Final preparations are being done before construction begins on a Hampton Inn there.
Contracts are also in place on lot 1 and lot 2 in the commercial space.
At full build out, HEDC would like to see more than 60 single-family home lots, 200-300 units of multi-family housing, about 15 acres available for retail and commercial development, and more than 10 acres for senior housing or another campus-type targeted residential development.
“I’m excited about bringing some traditional apartment complexes to this community,” Krings said. “We all saw there was a huge demand.”
Already, work has begun on the Osborne View Estates residential townhomes along 26th Street by Mesner Development of Central City.
“If you go out there you see dirt being moved,” Krings said.
Mesner Development also built East Side Estates senior living housing on Minnesota Avenue.
“They have been a breath of fresh air for us in the community to be able to come in and do a lot of the things they’ve done,” Krings said about Mesner.
Work should begin this year on infrastructure within the North Park Commons footprint to develop single-family housing.

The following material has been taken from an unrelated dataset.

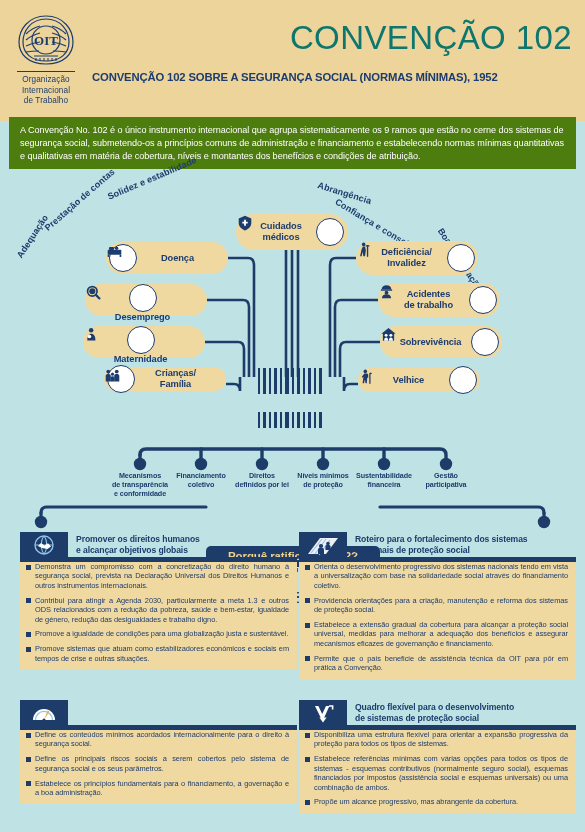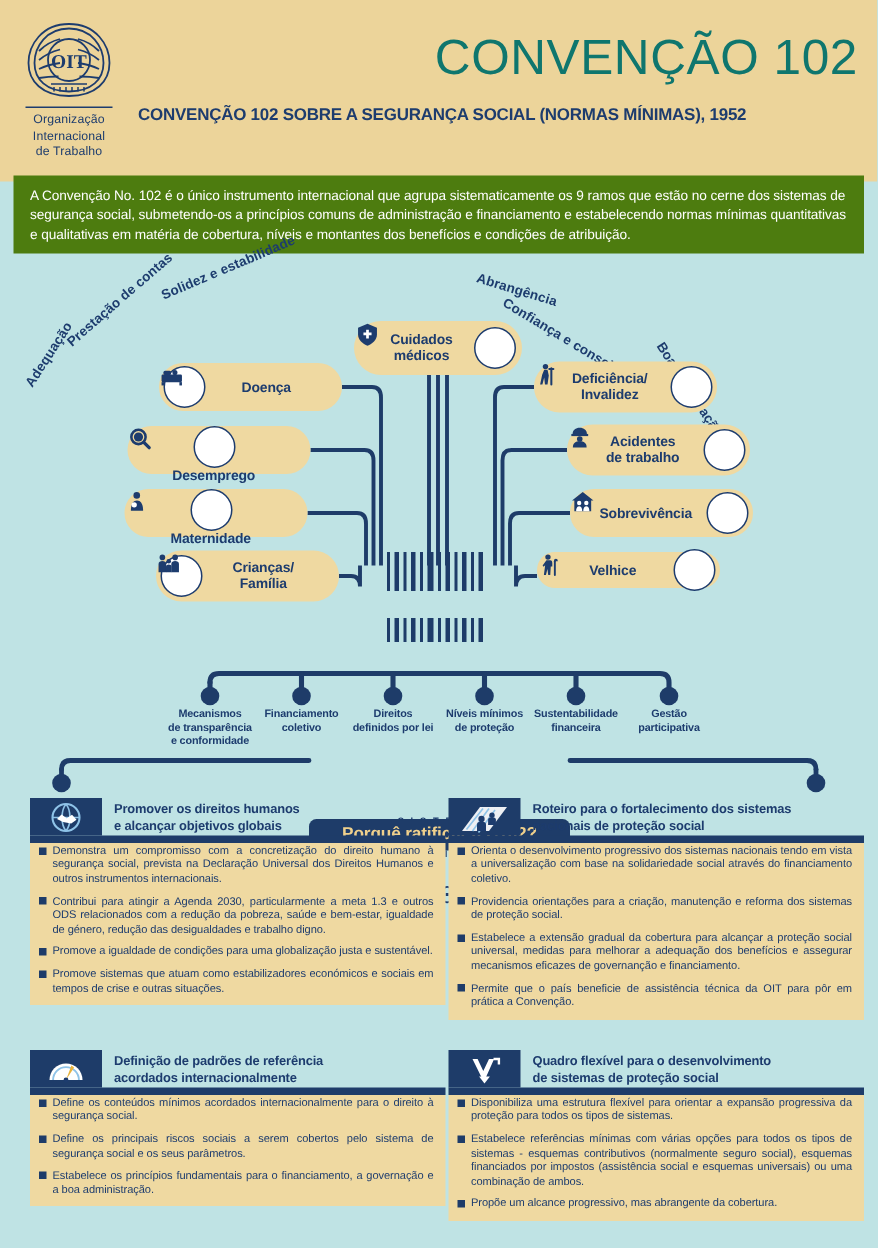"Crianças/" div.node { height: 34px -> 24px }
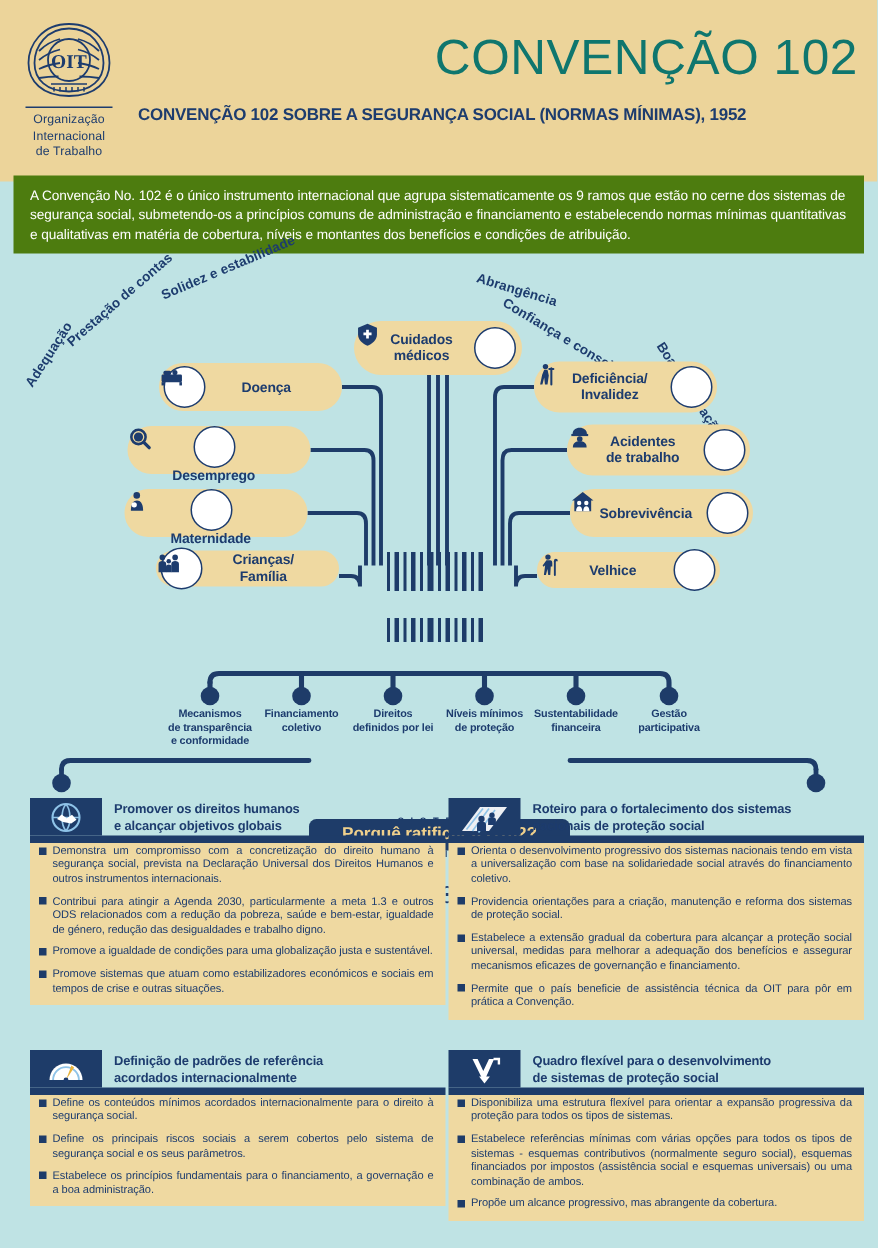"Definição de padrões de referência" div.htxt { html: <div> <div>Definição de padrões de referência</div> <div>acordados internacionalmente</div> </div> -> none }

“This year we hope to build out some streets and some infrastructure to get back to really what was the impetus for North Park Commons and that was this residential, single-family home block,” Krings said. “A lot of good things going on out at North Park Commons.”
During the HEDC annual meeting Krings thanked Bob Wilson for the work he put into the project.
Wilson, who retired from his position as general manager at Flowserve in Hastings, handled HEDC’s real estate holdings for nearly a year between when former HEDC executive director Dave Rippe resigned to become director of the Nebraska Department of Economic Development and when Krings became the new HEDC executive director.
“We all have grand ideas of what retirement looks like,” Krings said. “Well, for him it was a full-time job. Not only did he just make sure it got done, I have no doubt that what Bob brought to HEDC during that time improved tenfold what we were able to do out here with Industrial Park North and North Park Commons. We were in a position, probably, that HEDC has never been in in regards to the amount of property development and Bob not only stepped in to take care of it but he raised it to another level. We as a corporation owe Bob a great deal of gratitude.”